▸ THE TASK
In your copy, reproduce each entry exactly and leave out the pictures.

━━ PROVIDED RECORDS

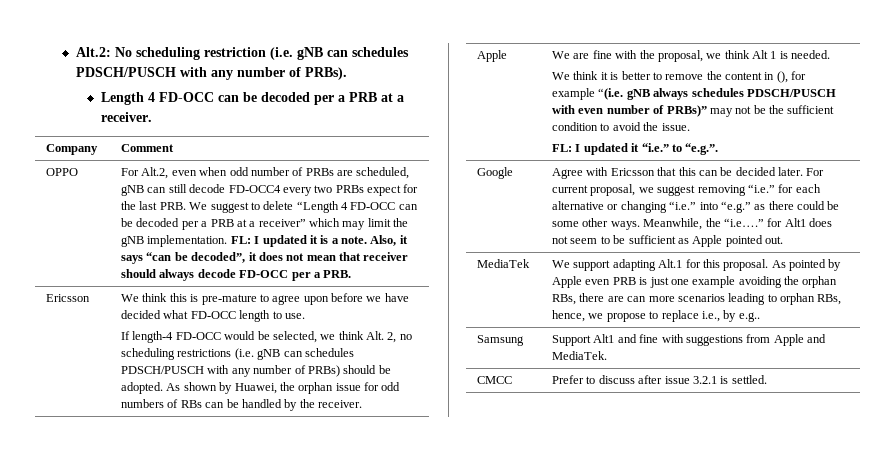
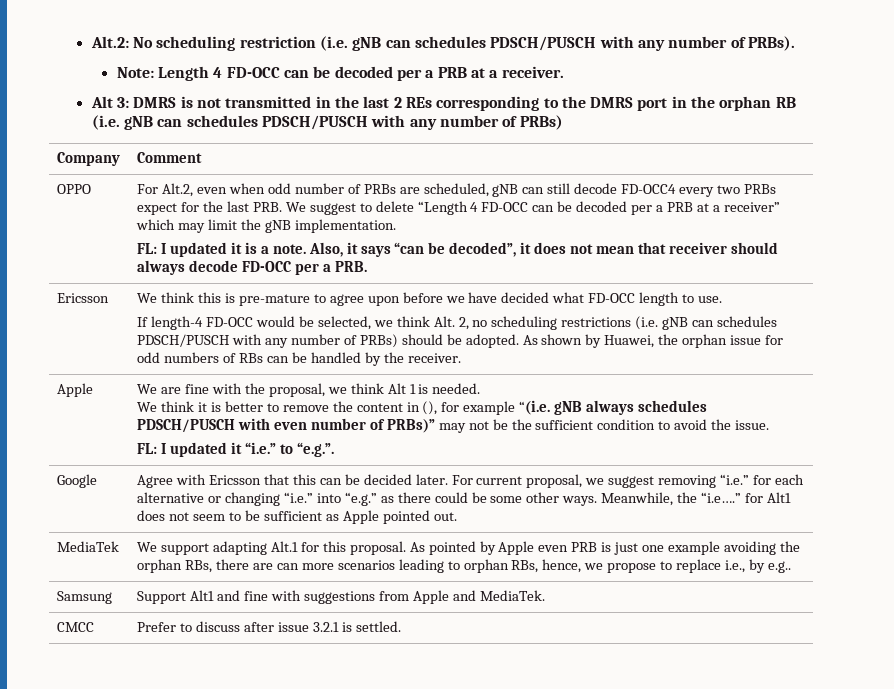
- Length 4 FD-OCC can be decoded per a PRB at a receiver.
+ Note: Length 4 FD-OCC can be decoded per a PRB at a receiver.
+ Alt 3: DMRS is not transmitted in the last 2 REs corresponding to the DMRS port in the orphan RB (i.e. gNB can schedules PDSCH/PUSCH with any number of PRBs)
- For Alt.2, even when odd number of PRBs are scheduled, gNB can still decode FD-OCC4 every two PRBs expect for the last PRB. We suggest to delete “Length 4 FD-OCC can be decoded per a PRB at a receiver” which may limit the gNB implementation. FL: I updated it is a note.
+ For Alt.2, even when odd number of PRBs are scheduled, gNB can still decode FD-OCC4 every two PRBs expect for the last PRB. We suggest to delete “Length 4 FD-OCC can be decoded per a PRB at a receiver” which may limit the gNB implementation.
+ FL: I updated it is a note.

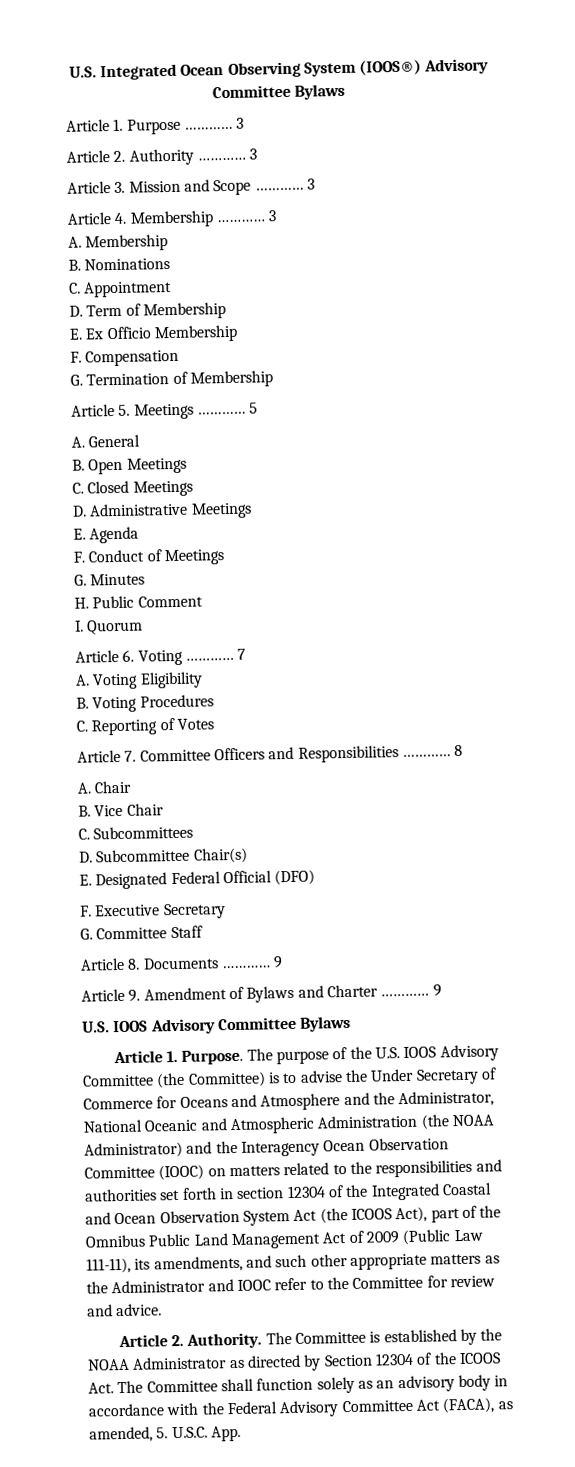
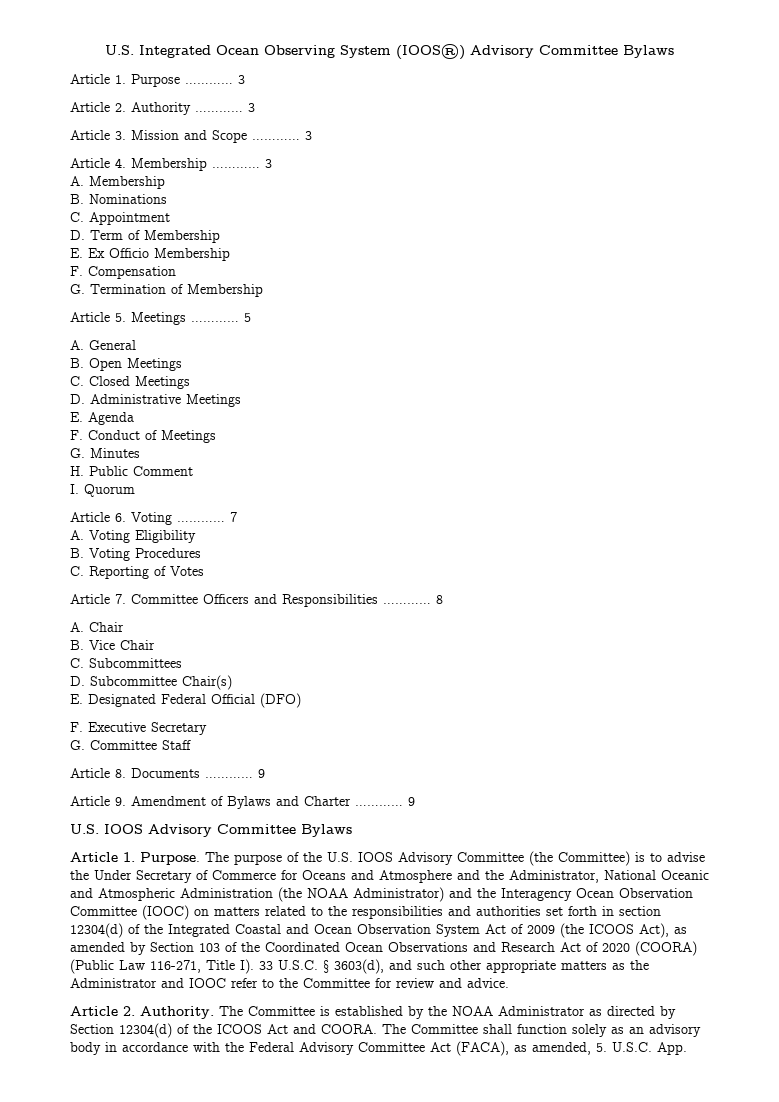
- The purpose of the U.S. IOOS Advisory Committee (the Committee) is to advise the Under Secretary of Commerce for Oceans and Atmosphere and the Administrator, National Oceanic and Atmospheric Administration (the NOAA Administrator) and the Interagency Ocean Observation Committee (IOOC) on matters related to the responsibilities and authorities set forth in section 12304 of the Integrated Coastal and Ocean Observation System Act (the ICOOS Act), part of the Omnibus Public Land Management Act of 2009 (Public Law 111-11), its amendments, and such other appropriate matters as the Administrator and IOOC refer to the Committee for review and advice.
+ The purpose of the U.S. IOOS Advisory Committee (the Committee) is to advise the Under Secretary of Commerce for Oceans and Atmosphere and the Administrator, National Oceanic and Atmospheric Administration (the NOAA Administrator) and the Interagency Ocean Observation Committee (IOOC) on matters related to the responsibilities and authorities set forth in section 12304(d) of the Integrated Coastal and Ocean Observation System Act of 2009 (the ICOOS Act), as amended by Section 103 of the Coordinated Ocean Observations and Research Act of 2020 (COORA) (Public Law 116-271, Title I). 33 U.S.C. § 3603(d), and such other appropriate matters as the Administrator and IOOC refer to the Committee for review and advice.
- The Committee is established by the NOAA Administrator as directed by Section 12304 of the ICOOS Act. The Committee shall function solely as an advisory body in accordance with the Federal Advisory Committee Act (FACA), as amended, 5. U.S.C. App.
+ The Committee is established by the NOAA Administrator as directed by Section 12304(d) of the ICOOS Act and COORA. The Committee shall function solely as an advisory body in accordance with the Federal Advisory Committee Act (FACA), as amended, 5. U.S.C. App.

━━━━

▸ RESPONSE
- Length 4 FD-OCC can be decoded per a PRB at a receiver.
+ Note: Length 4 FD-OCC can be decoded per a PRB at a receiver.
+ Alt 3: DMRS is not transmitted in the last 2 REs corresponding to the DMRS port in the orphan RB (i.e. gNB can schedules PDSCH/PUSCH with any number of PRBs)
- For Alt.2, even when odd number of PRBs are scheduled, gNB can still decode FD-OCC4 every two PRBs expect for the last PRB. We suggest to delete “Length 4 FD-OCC can be decoded per a PRB at a receiver” which may limit the gNB implementation. FL: I updated it is a note.
+ For Alt.2, even when odd number of PRBs are scheduled, gNB can still decode FD-OCC4 every two PRBs expect for the last PRB. We suggest to delete “Length 4 FD-OCC can be decoded per a PRB at a receiver” which may limit the gNB implementation.
+ FL: I updated it is a note.

- The purpose of the U.S. IOOS Advisory Committee (the Committee) is to advise the Under Secretary of Commerce for Oceans and Atmosphere and the Administrator, National Oceanic and Atmospheric Administration (the NOAA Administrator) and the Interagency Ocean Observation Committee (IOOC) on matters related to the responsibilities and authorities set forth in section 12304 of the Integrated Coastal and Ocean Observation System Act (the ICOOS Act), part of the Omnibus Public Land Management Act of 2009 (Public Law 111-11), its amendments, and such other appropriate matters as the Administrator and IOOC refer to the Committee for review and advice.
+ The purpose of the U.S. IOOS Advisory Committee (the Committee) is to advise the Under Secretary of Commerce for Oceans and Atmosphere and the Administrator, National Oceanic and Atmospheric Administration (the NOAA Administrator) and the Interagency Ocean Observation Committee (IOOC) on matters related to the responsibilities and authorities set forth in section 12304(d) of the Integrated Coastal and Ocean Observation System Act of 2009 (the ICOOS Act), as amended by Section 103 of the Coordinated Ocean Observations and Research Act of 2020 (COORA) (Public Law 116-271, Title I). 33 U.S.C. § 3603(d), and such other appropriate matters as the Administrator and IOOC refer to the Committee for review and advice.
- The Committee is established by the NOAA Administrator as directed by Section 12304 of the ICOOS Act. The Committee shall function solely as an advisory body in accordance with the Federal Advisory Committee Act (FACA), as amended, 5. U.S.C. App.
+ The Committee is established by the NOAA Administrator as directed by Section 12304(d) of the ICOOS Act and COORA. The Committee shall function solely as an advisory body in accordance with the Federal Advisory Committee Act (FACA), as amended, 5. U.S.C. App.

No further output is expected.